═══ RECORDS TO PROCESS

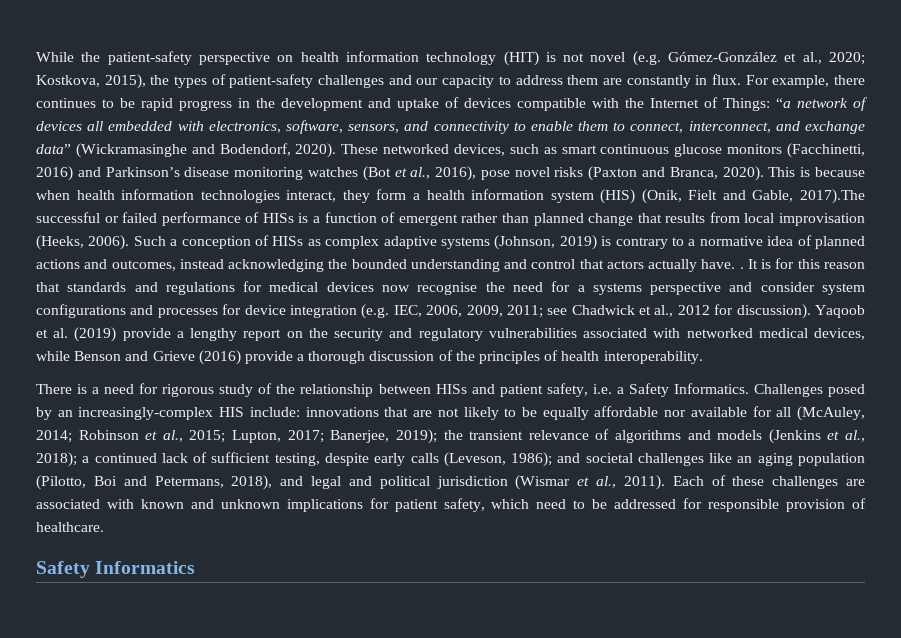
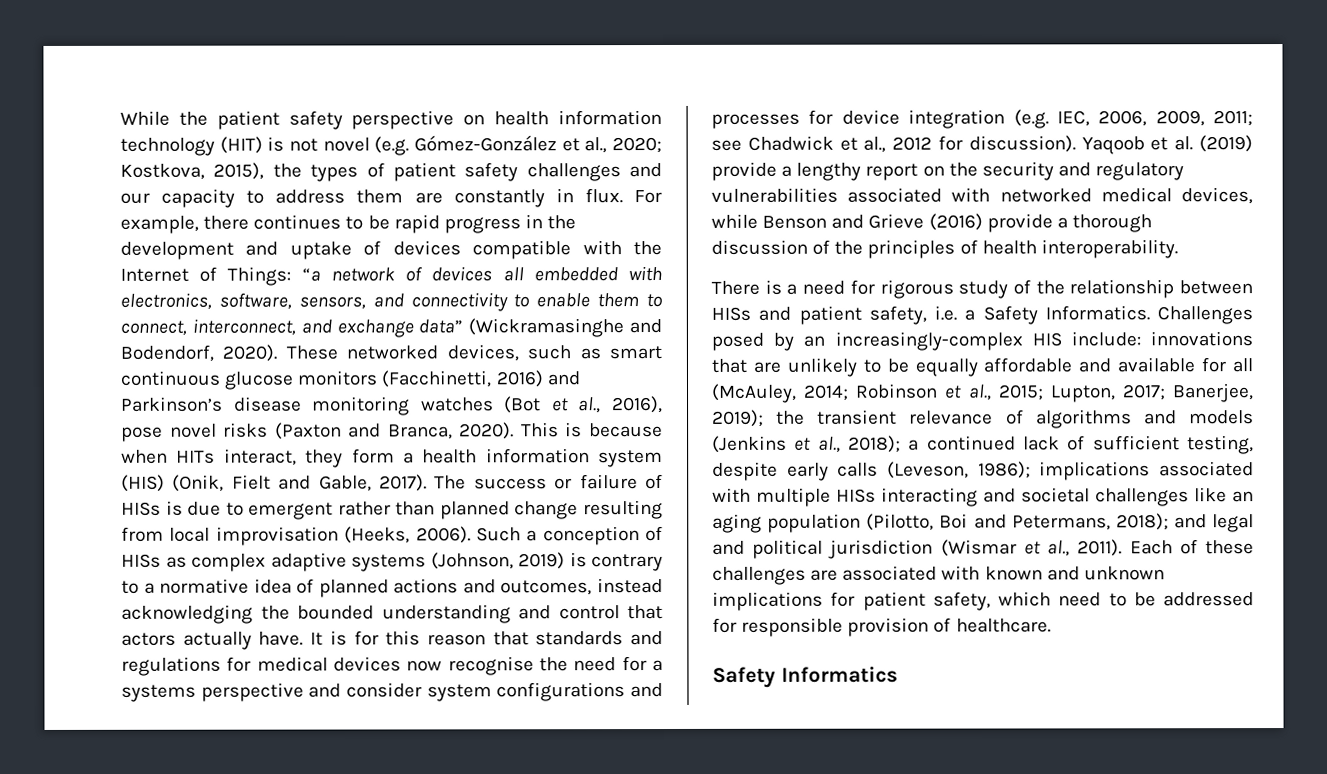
- While the patient-safety perspective on health information technology (HIT) is not novel (e.g. Gómez-González et al., 2020; Kostkova, 2015), the types of patient-safety challenges and our capacity to address them are constantly in flux.
+ While the patient safety perspective on health information technology (HIT) is not novel (e.g. Gómez-González et al., 2020; Kostkova, 2015), the types of patient safety challenges and our capacity to address them are constantly in flux.
- This is because when health information technologies interact, they form a health information system (HIS) (Onik, Fielt and Gable, 2017).The successful or failed performance of HISs is a function of emergent rather than planned change that results from local improvisation (Heeks, 2006).
+ This is because when HITs interact, they form a health information system (HIS) (Onik, Fielt and Gable, 2017). The success or failure of HISs is due to emergent rather than planned change resulting from local improvisation (Heeks, 2006).
- Such a conception of HISs as complex adaptive systems (Johnson, 2019) is contrary to a normative idea of planned actions and outcomes, instead acknowledging the bounded understanding and control that actors actually have. .
+ Such a conception of HISs as complex adaptive systems (Johnson, 2019) is contrary to a normative idea of planned actions and outcomes, instead acknowledging the bounded understanding and control that actors actually have.
- innovations that are not likely to be equally affordable nor available for all (McAuley, 2014;
+ innovations that are unlikely to be equally affordable and available for all (McAuley, 2014;
- and societal challenges like an aging population (Pilotto, Boi and Petermans, 2018), and legal and political jurisdiction (Wismar et al., 2011).
+ implications associated with multiple HISs interacting and societal challenges like an aging population (Pilotto, Boi and Petermans, 2018); and legal and political jurisdiction (Wismar et al., 2011).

══════

- [TASK]: Starting from the first line of the entries above, print each line exactly until the line containing "- This is because" has been printed, and skip the pictures.

- [RESPONSE TO THIS TASK]:
- While the patient-safety perspective on health information technology (HIT) is not novel (e.g. Gómez-González et al., 2020; Kostkova, 2015), the types of patient-safety challenges and our capacity to address them are constantly in flux.
+ While the patient safety perspective on health information technology (HIT) is not novel (e.g. Gómez-González et al., 2020; Kostkova, 2015), the types of patient safety challenges and our capacity to address them are constantly in flux.
- This is because when health information technologies interact, they form a health information system (HIS) (Onik, Fielt and Gable, 2017).The successful or failed performance of HISs is a function of emergent rather than planned change that results from local improvisation (Heeks, 2006).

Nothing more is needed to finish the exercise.